The most common retort to this argument is always “These tools are complicated and tough to make, and need a company behind them to support! We need to charge $400 to be able to provide this service!”. The software community has proven time and time again that a community approach to complexity is indeed a feasible and stable approach to handling intricate problems. The community approach would be supported by the brightest minds the world over. Scientists from giant corporations, government labs, the halls of universities, and the basement of the next Einstein would all be working collaboratively to advance and solidify the computational tools. What single company provide that depth and breadth of experience?

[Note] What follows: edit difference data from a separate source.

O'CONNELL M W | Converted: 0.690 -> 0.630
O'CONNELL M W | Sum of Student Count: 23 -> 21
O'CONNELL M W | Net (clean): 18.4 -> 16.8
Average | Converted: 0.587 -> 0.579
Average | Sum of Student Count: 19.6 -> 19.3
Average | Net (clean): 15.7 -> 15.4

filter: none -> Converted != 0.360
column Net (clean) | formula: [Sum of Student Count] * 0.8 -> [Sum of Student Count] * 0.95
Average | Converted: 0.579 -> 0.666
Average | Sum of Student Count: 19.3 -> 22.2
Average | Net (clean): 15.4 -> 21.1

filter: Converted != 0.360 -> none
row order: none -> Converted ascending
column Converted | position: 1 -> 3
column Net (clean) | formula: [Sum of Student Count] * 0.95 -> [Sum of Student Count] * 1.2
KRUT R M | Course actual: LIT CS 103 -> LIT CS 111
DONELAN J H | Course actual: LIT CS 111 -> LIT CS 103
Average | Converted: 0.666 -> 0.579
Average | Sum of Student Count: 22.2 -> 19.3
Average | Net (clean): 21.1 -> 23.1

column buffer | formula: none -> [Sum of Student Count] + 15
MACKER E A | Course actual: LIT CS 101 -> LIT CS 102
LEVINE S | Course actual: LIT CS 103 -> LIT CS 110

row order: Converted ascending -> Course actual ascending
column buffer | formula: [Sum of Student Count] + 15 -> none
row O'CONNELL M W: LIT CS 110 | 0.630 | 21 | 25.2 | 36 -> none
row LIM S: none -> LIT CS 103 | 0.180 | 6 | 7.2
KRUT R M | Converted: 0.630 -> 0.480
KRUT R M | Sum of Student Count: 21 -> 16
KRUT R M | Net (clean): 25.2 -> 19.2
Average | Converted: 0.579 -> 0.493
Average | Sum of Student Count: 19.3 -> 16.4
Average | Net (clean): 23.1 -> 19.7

Mathematical software, closed source or open source, is not perfect. Its also unfeasible to say that we should do all calculations by hand for a thesis to be valid. Should we, as scientists, not be allowed the primitive, source-level transparency in our fundamental scientific tools? I think not. Call for transparency when a research article publishes the result of extensive data mining. Reject closed source data processing tools on the grounds that they deny access to the less affluent and that they create an opaque black box in any scientific research that uses closed source tools. Look to open source mathematical programs like scilab, gnuplot, octave, and the like. Appeal to your colleagues to do the same. Science and math is fundamentally an “open source” endeavour, its tools need to be as well.